═════ TASK DATA ═════

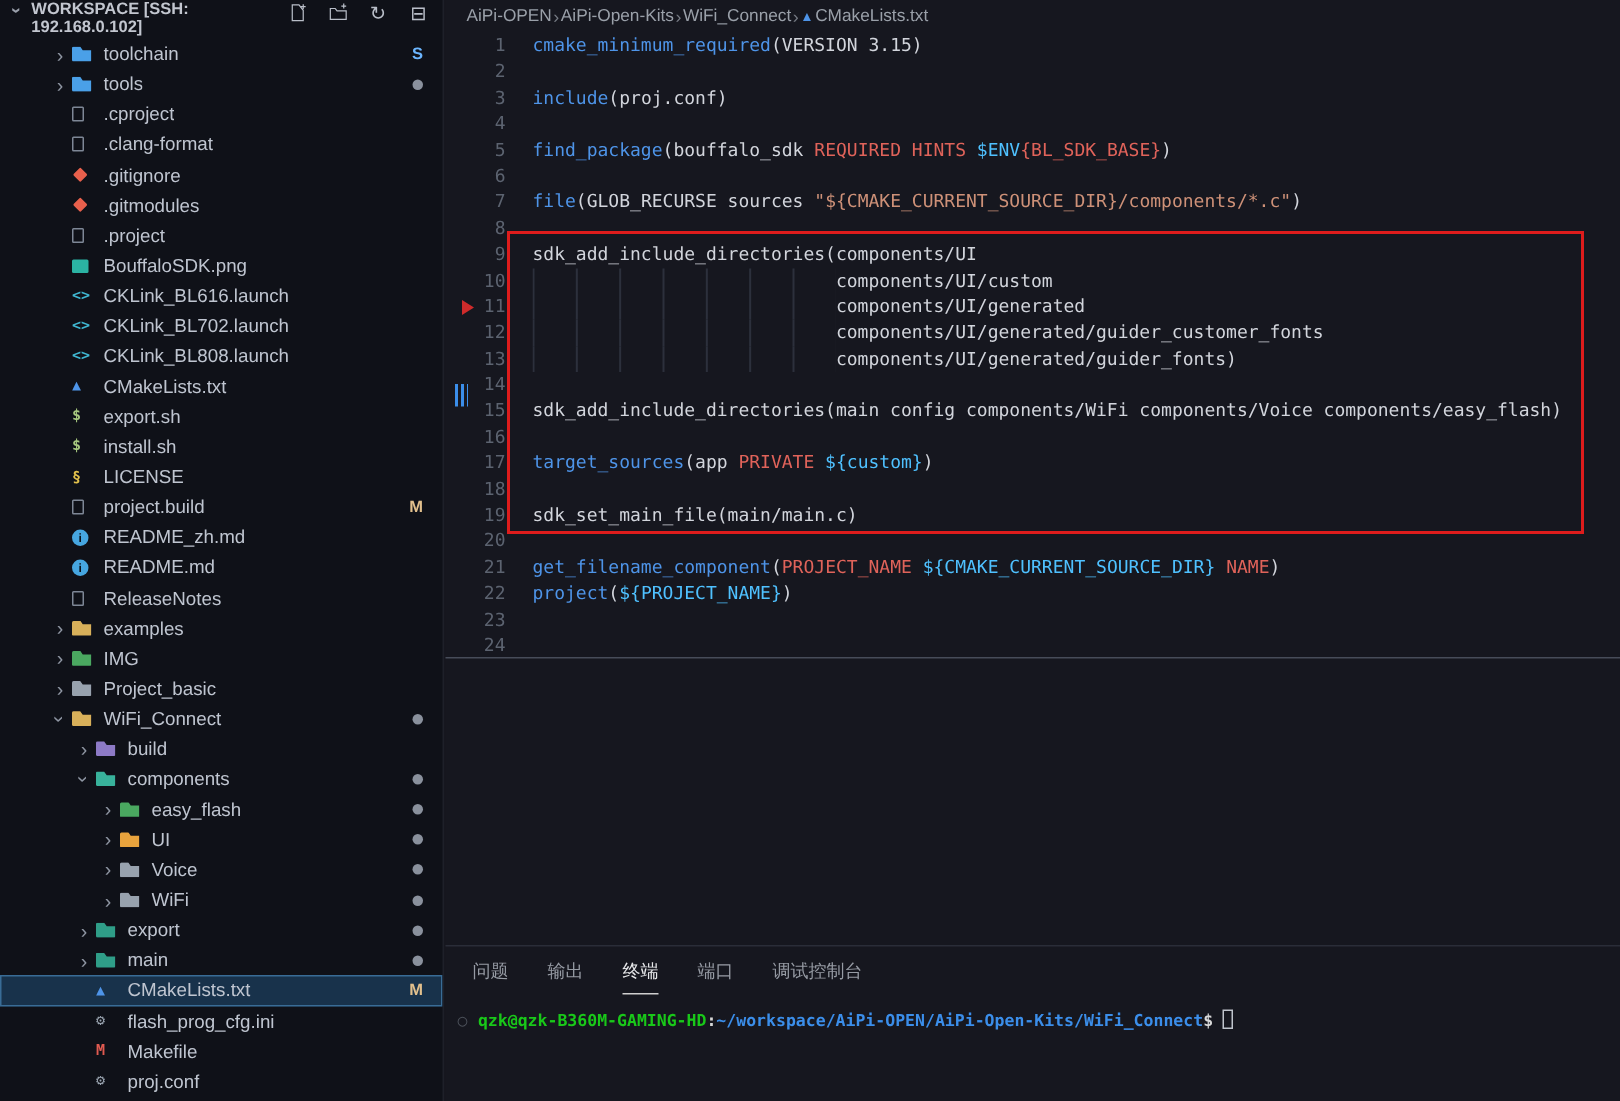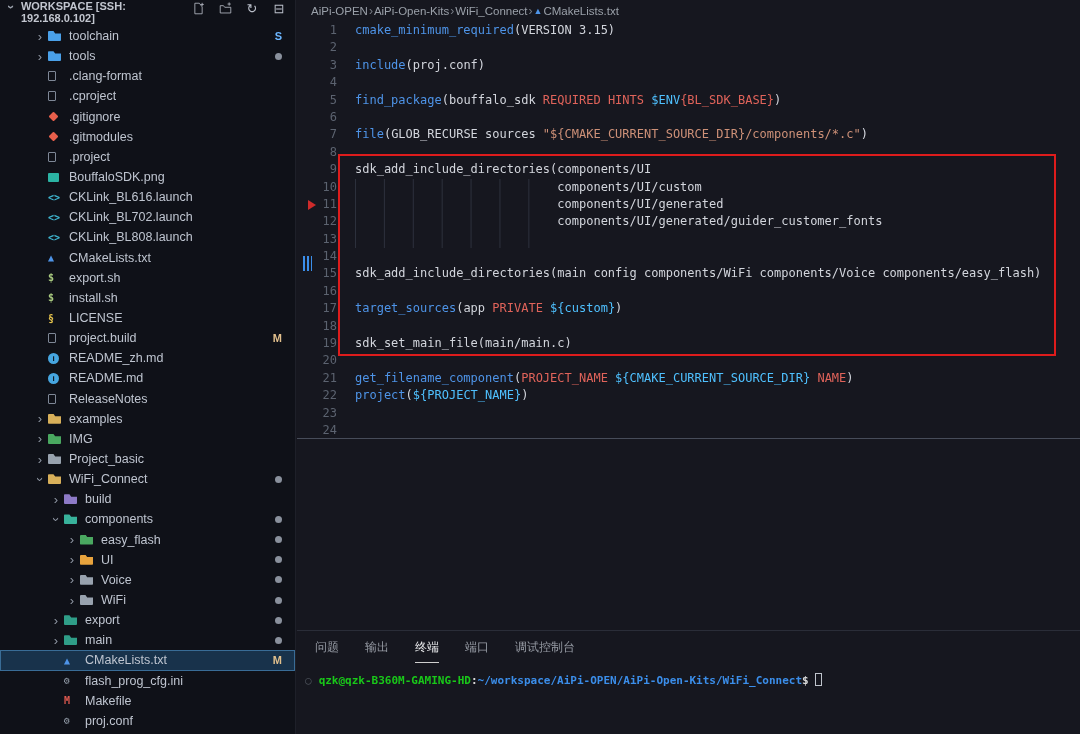".clang-format" div.tree-row { order: before ".cproject" -> after ".cproject" }
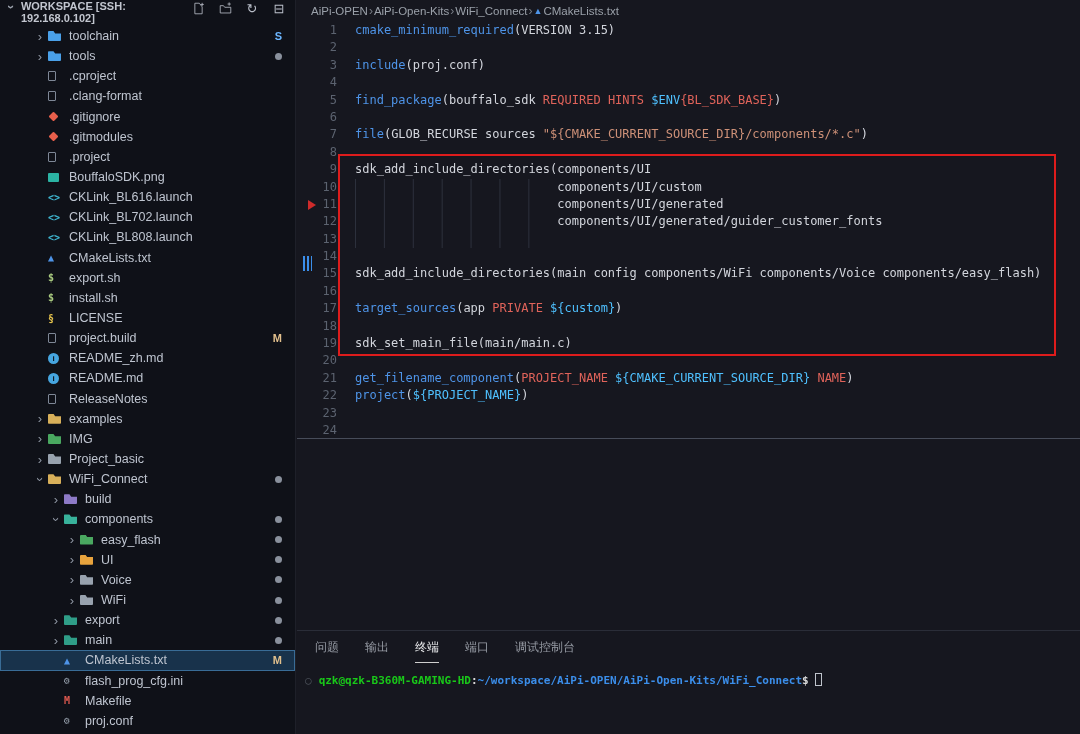"components/UI/generated/guider_fonts)" span.tk-pl { html: none -> <span>components/UI/generated/guider_fonts)</span> }
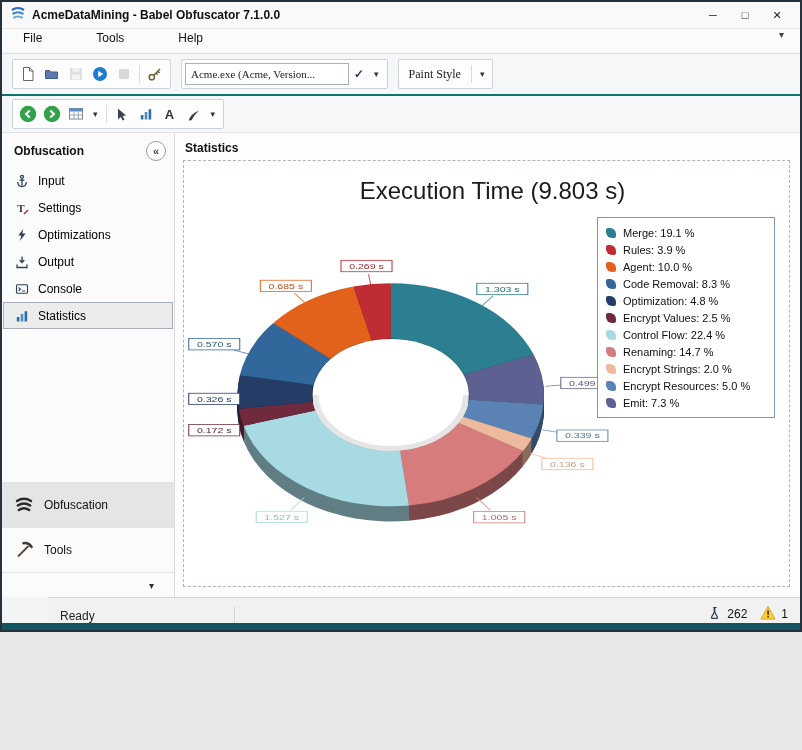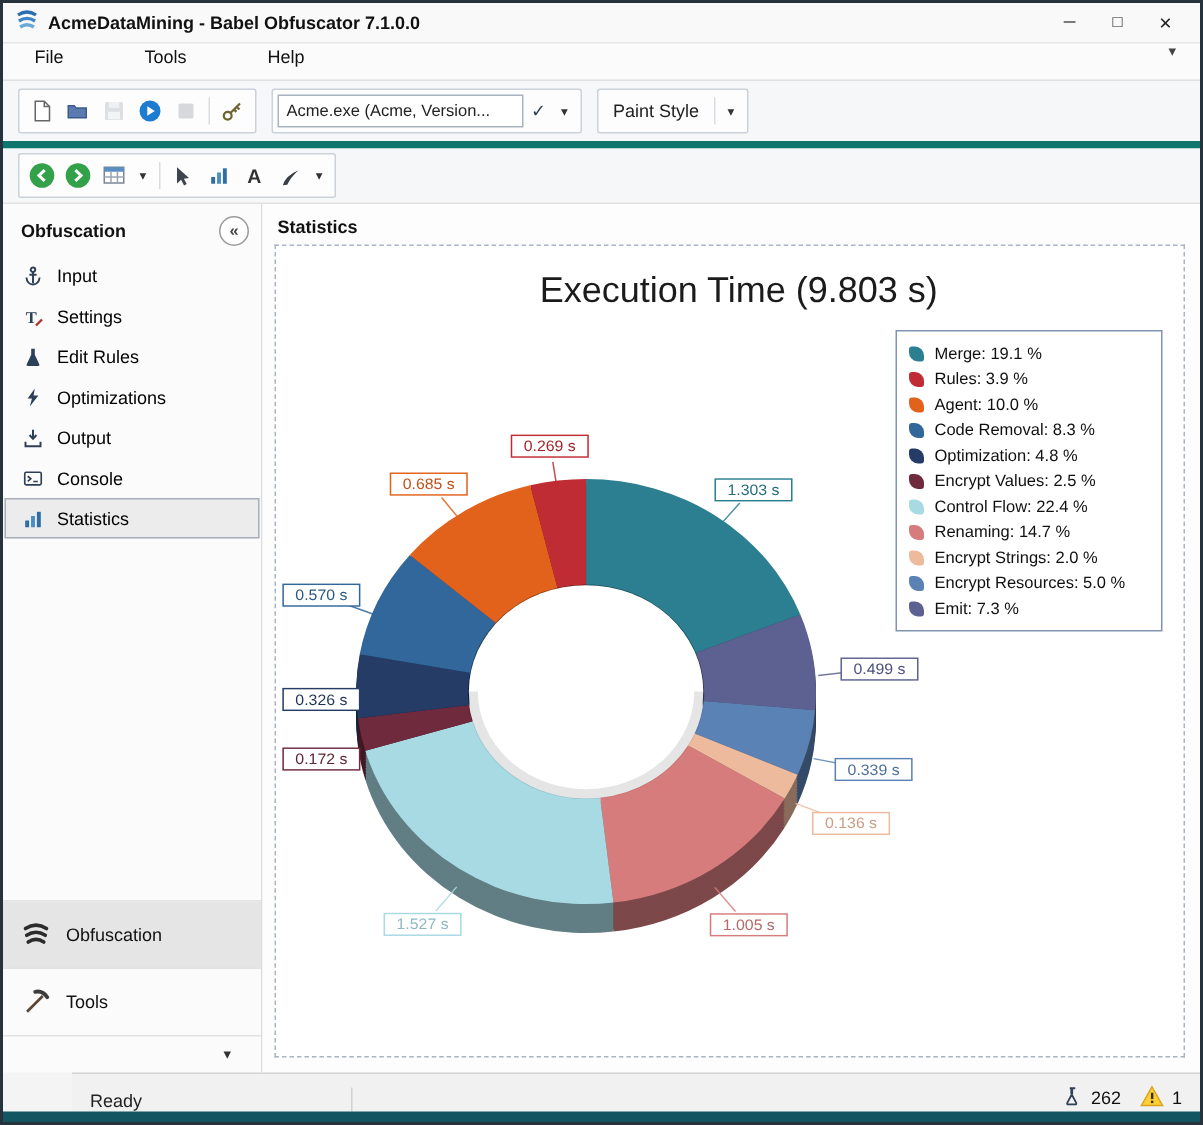"AcmeDataMining - Babel Obfuscator" .window { height: 750px -> 632px }
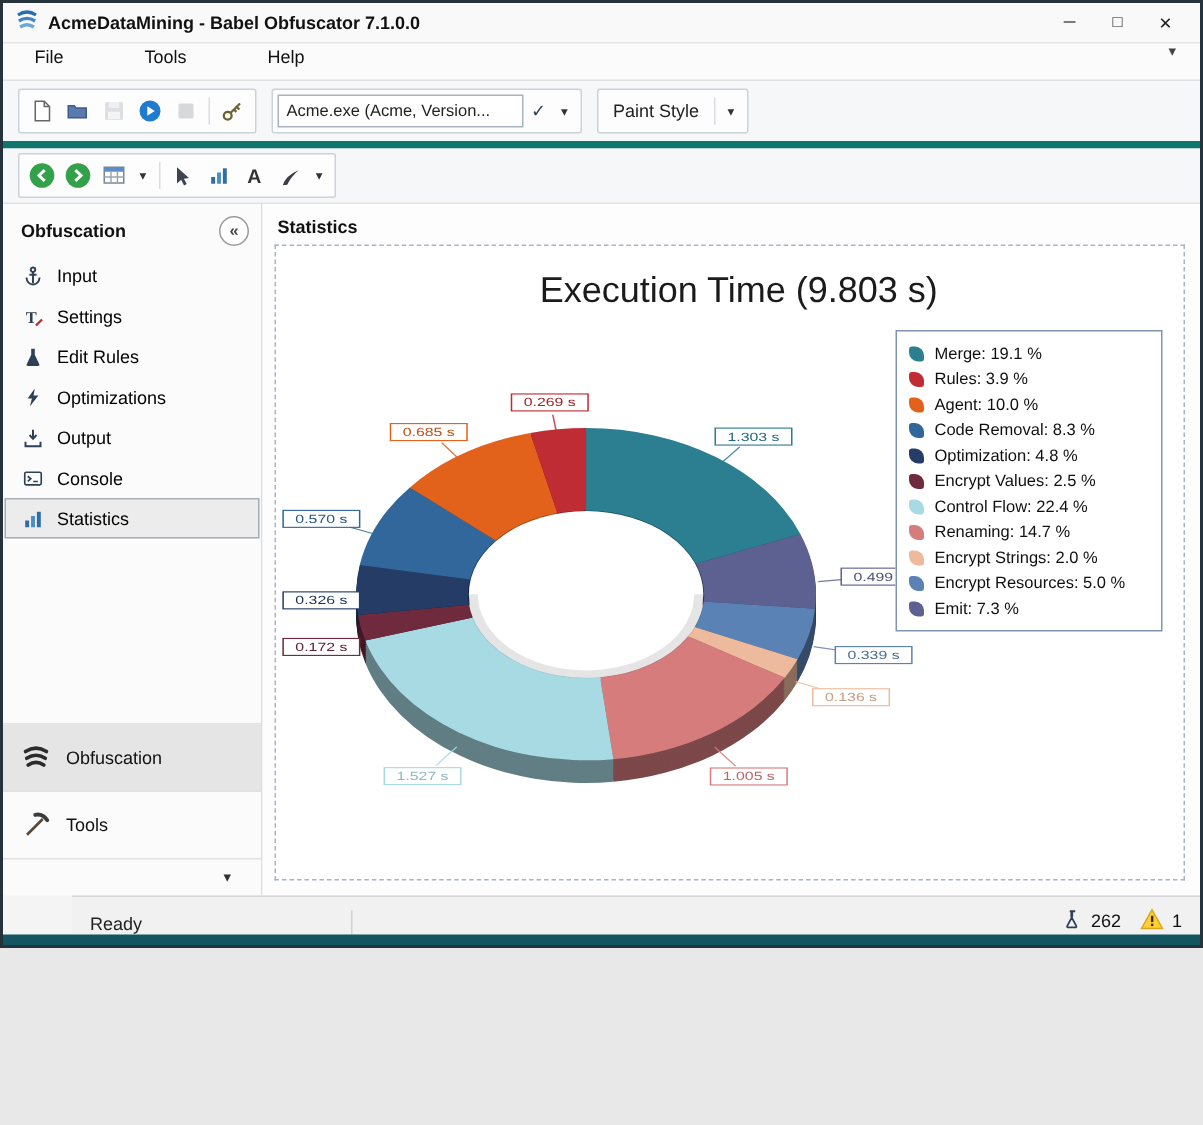"Acme.exe (Acme, Version..." .toolbar.row1 { border-bottom: 5px solid #0f766e -> 2px solid #0f766e; font-family: none -> Liberation Serif, serif }
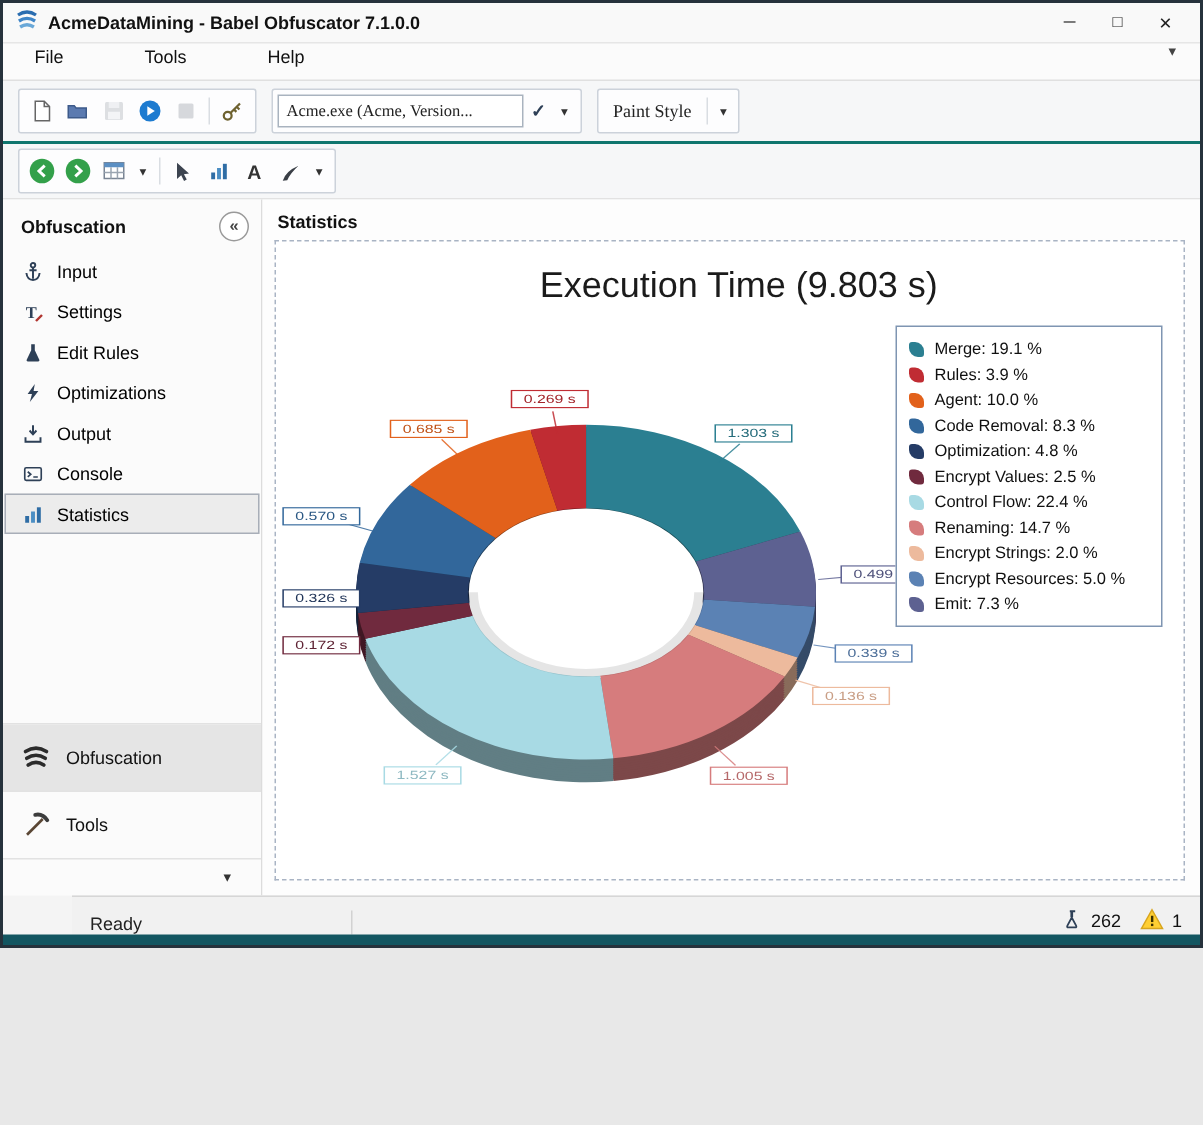"Edit Rules" div.side-item { html: <div> <span> <svg> <path></path> </svg> </span> <span>Edit Rules</span> </div> -> none }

═════

Repeat the records above exactly, omitting every picture.

".clang-format" div.tree-row { order: before ".cproject" -> after ".cproject" }
"components/UI/generated/guider_fonts)" span.tk-pl { html: none -> <span>components/UI/generated/guider_fonts)</span> }
"AcmeDataMining - Babel Obfuscator" .window { height: 750px -> 632px }
"Acme.exe (Acme, Version..." .toolbar.row1 { border-bottom: 5px solid #0f766e -> 2px solid #0f766e; font-family: none -> Liberation Serif, serif }
"Edit Rules" div.side-item { html: <div> <span> <svg> <path></path> </svg> </span> <span>Edit Rules</span> </div> -> none }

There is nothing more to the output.